日本の建国神話、神武天皇の東征。初代天皇である神武天皇が日向の地から大和へと旅立ち、橿原宮で即位したという壮大な物語は、日本人なら誰もが一度は耳にしたことがあるでしょう。 今回は、考古学の視点からこの神武東征のルートや当時の様子を紐解き、古代日本のロマンに迫ります。
神武天皇東征とは?
『古事記』や『日本書紀』によると、神武天皇(伊波礼毘古)は南九州の日向から東へと進み、最終的に大和の地で即位し、日本という国を建国したとされています。この一大イベントは「神武東征」もしくは「神武東遷」と呼ばれ、日本神話の重要な一部分を成しています。この東征物語がなければ、大和朝廷の成立は説明できないとさえ言われているのです。 建国の年は西暦換算で紀元前660年。想像もつかないほど遠い昔に、一体どのような旅路があったのでしょうか。

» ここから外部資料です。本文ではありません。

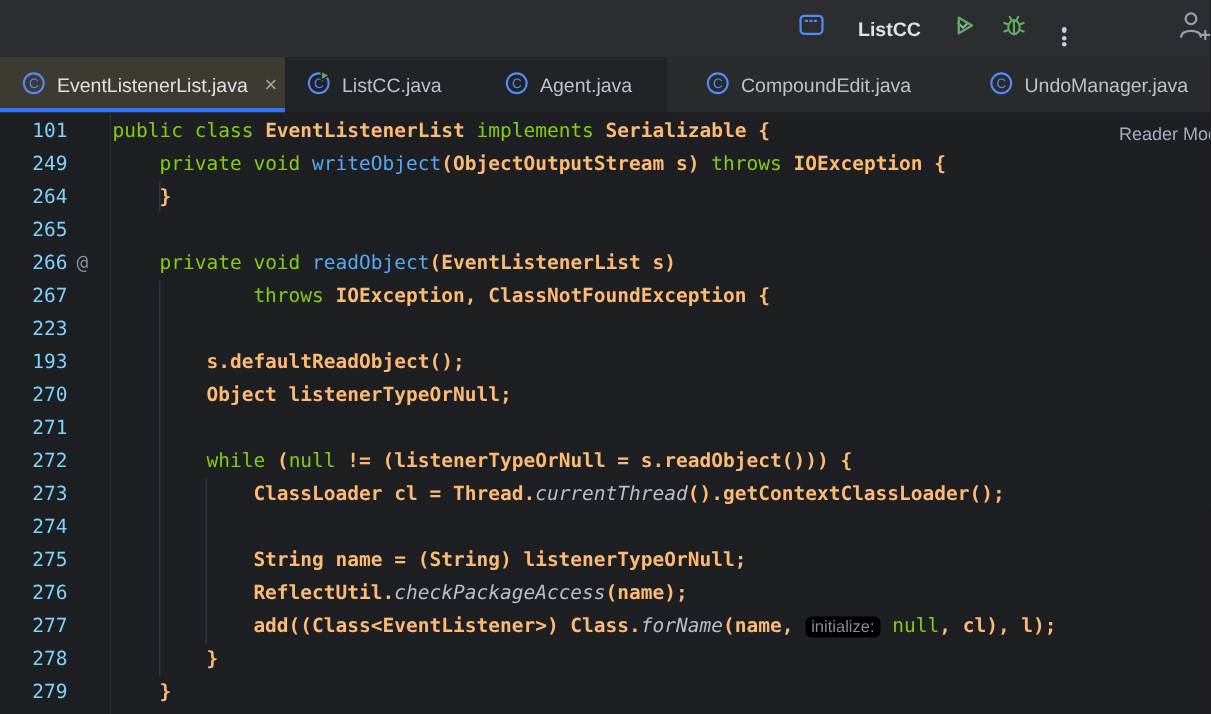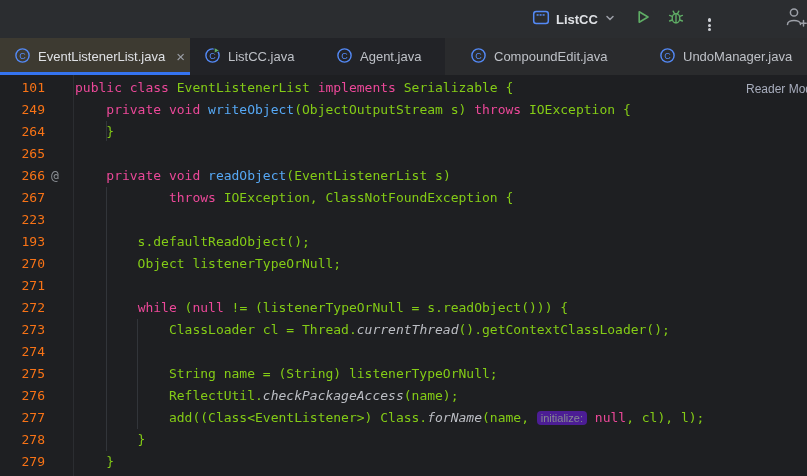"ListCC" .run-widget { gap: 6px -> 22px }
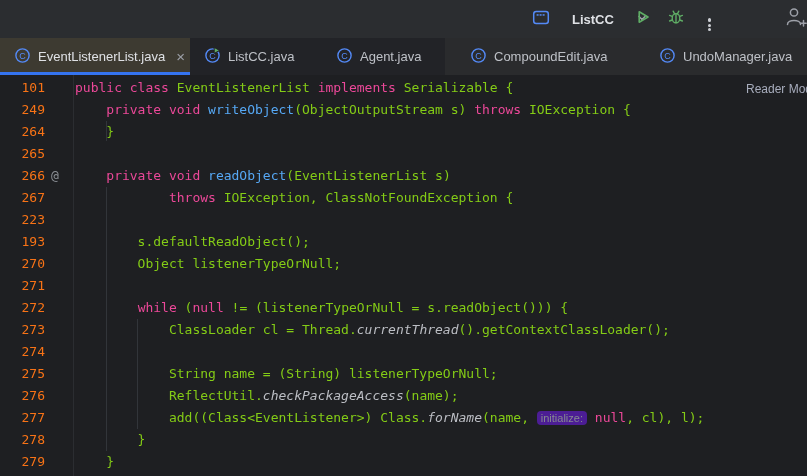"101" .ln { color: #f97316 -> #7dd3fc }
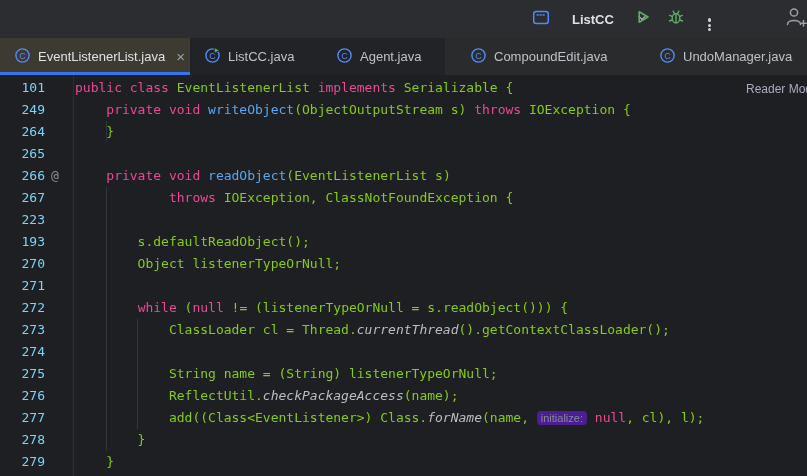"public class" .kw { color: #ec4899 -> #84cc16 }
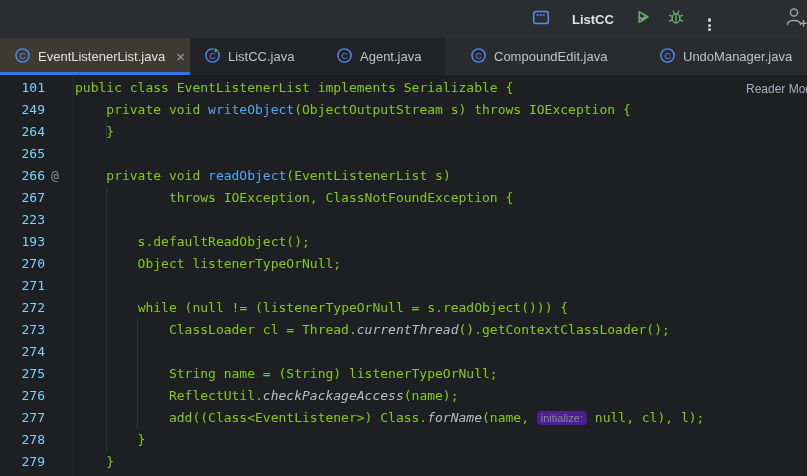"EventListenerList" .pl { color: #84cc16 -> #fdba74; font-weight: none -> bold }
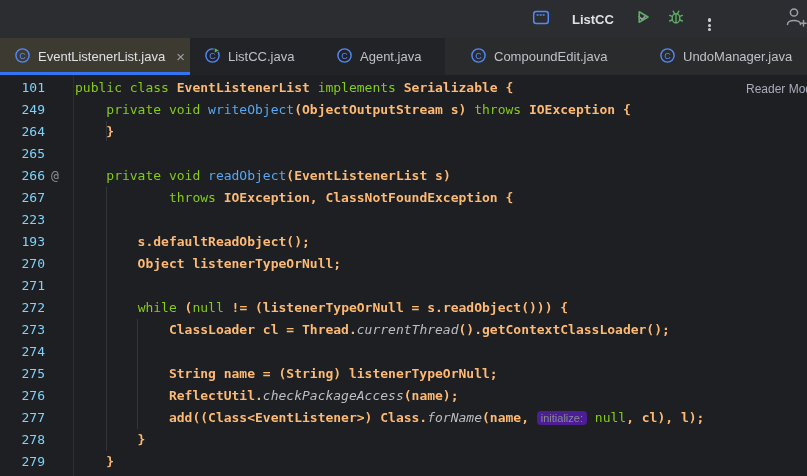"initialize:" .hint { background: #4c1d95 -> #000000 }
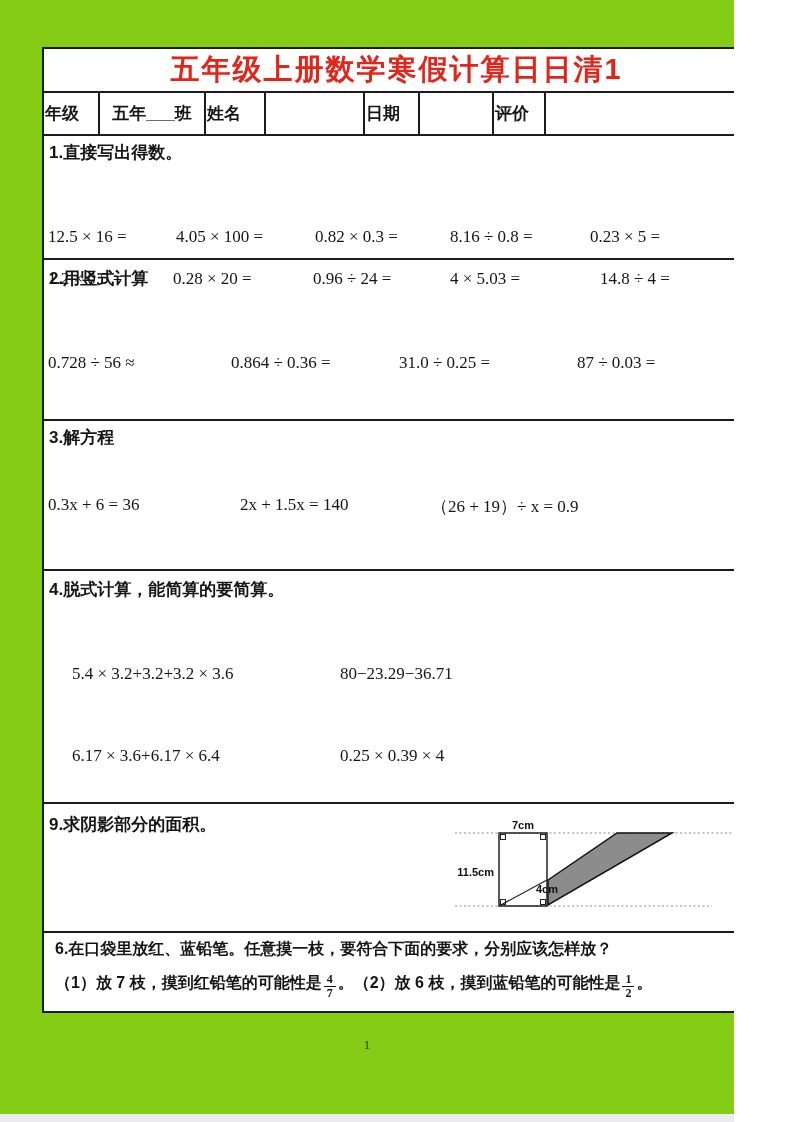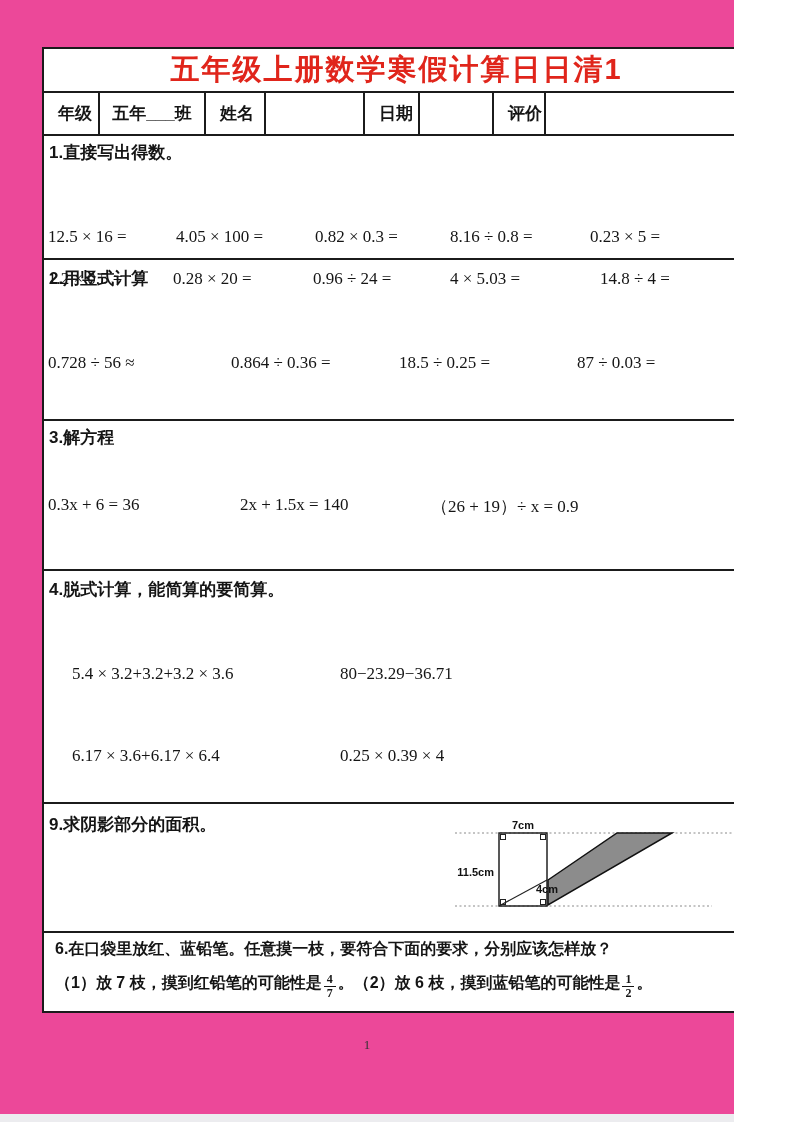"五年级上册数学寒假计算日日清1" .page { background: #ec4899 -> #84cc16 }
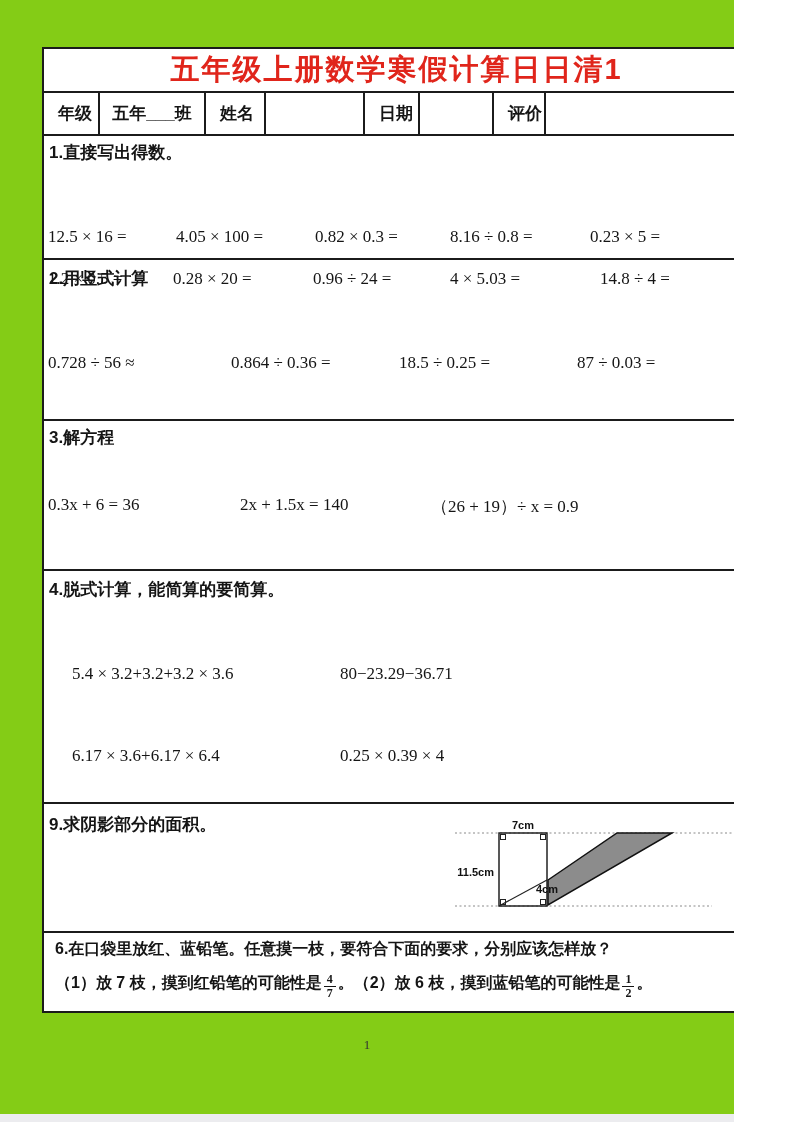"年级" .hc { padding-left: 14px -> 1px }
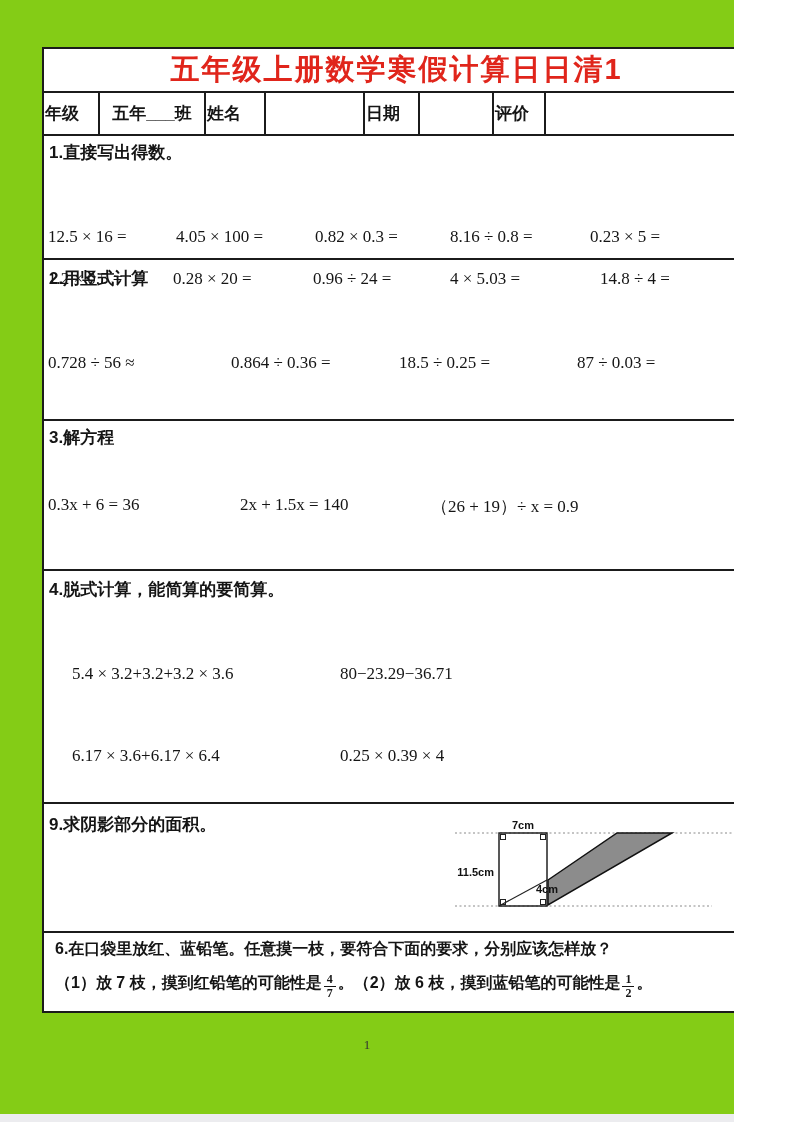"18.5 ÷ 0.25 =" span.eq { text: 18.5 -> 31.0 }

alt=神武天皇が八咫烏に導かれる様子を描いた「神武天皇東征之図」
東征ルート:日向から大和への長く険しい道のり
神武天皇一行は、現在の宮崎県、大分県、福岡県、広島県、岡山県、大阪府、和歌山県、三重県といった地域を経由し、最終的に大和へと辿り着いたとされています。 その道のりは平坦なものではなく、様々な困難が待ち受けていたことでしょう。当時の航海技術や地理的条件を考えると、まさに一大冒険だったに違いありません。
alt=宮崎の日向を出発した神武東征のルートを示す地図
考古学で検証する神武東征
かつて、神武東征は「非科学的」だとする見方が主流でした。 しかし、考古学者・森浩一氏は著書『日本神話の考古学』(KADOKAWA)の中で、神武東征を考古学的な視点から考察し、新たな光を当てています。 森氏によると、神武東征は単なる神話ではなく、背後には実際に起こった出来事、つまり九州から近畿地方への勢力移動があった可能性を示唆しています。
大移動の目的:より良い生活空間を求めて
神武東征の目的は、経済的な困窮による逃散ではなく、より良い生活空間を求めた政治的・軍事的な集団移動だったと考えられています。彼らは故郷の南九州を捨て去るのではなく、新たな土地での繁栄を目指したのです。 このことから、当時の社会構造や人々の生活の様子を垣間見ることができます。
海上ルート:船団を組んでの航海
神武天皇一行は主に船で移動していたと考えられています。古代の航海は日の出から日没までが基本だったため、各地に寄港しながら長い時間をかけて大和を目指したのでしょう。 宇佐、岡、安芸、吉備などが主要な寄港地として挙げられており、中には8年間も滞在した場所もあったようです。 考古学者の山田教授(仮名)は、「古代の航海技術を考えると、これほど長距離の移動は非常に困難だったはず。神武天皇一行の強い意志と優れた航海術が伺えます」と語っています。
神話のロマンと考古学の真実
神武天皇東征は、日本の起源に深く関わる重要な物語です。 神話というベールに包まれた出来事を、考古学のメスで解き明かすことで、古代日本の姿をより鮮明に浮かび上がらせることができるでしょう。 この壮大な旅路に思いを馳せ、古代の人々の息吹を感じてみてはいかがでしょうか。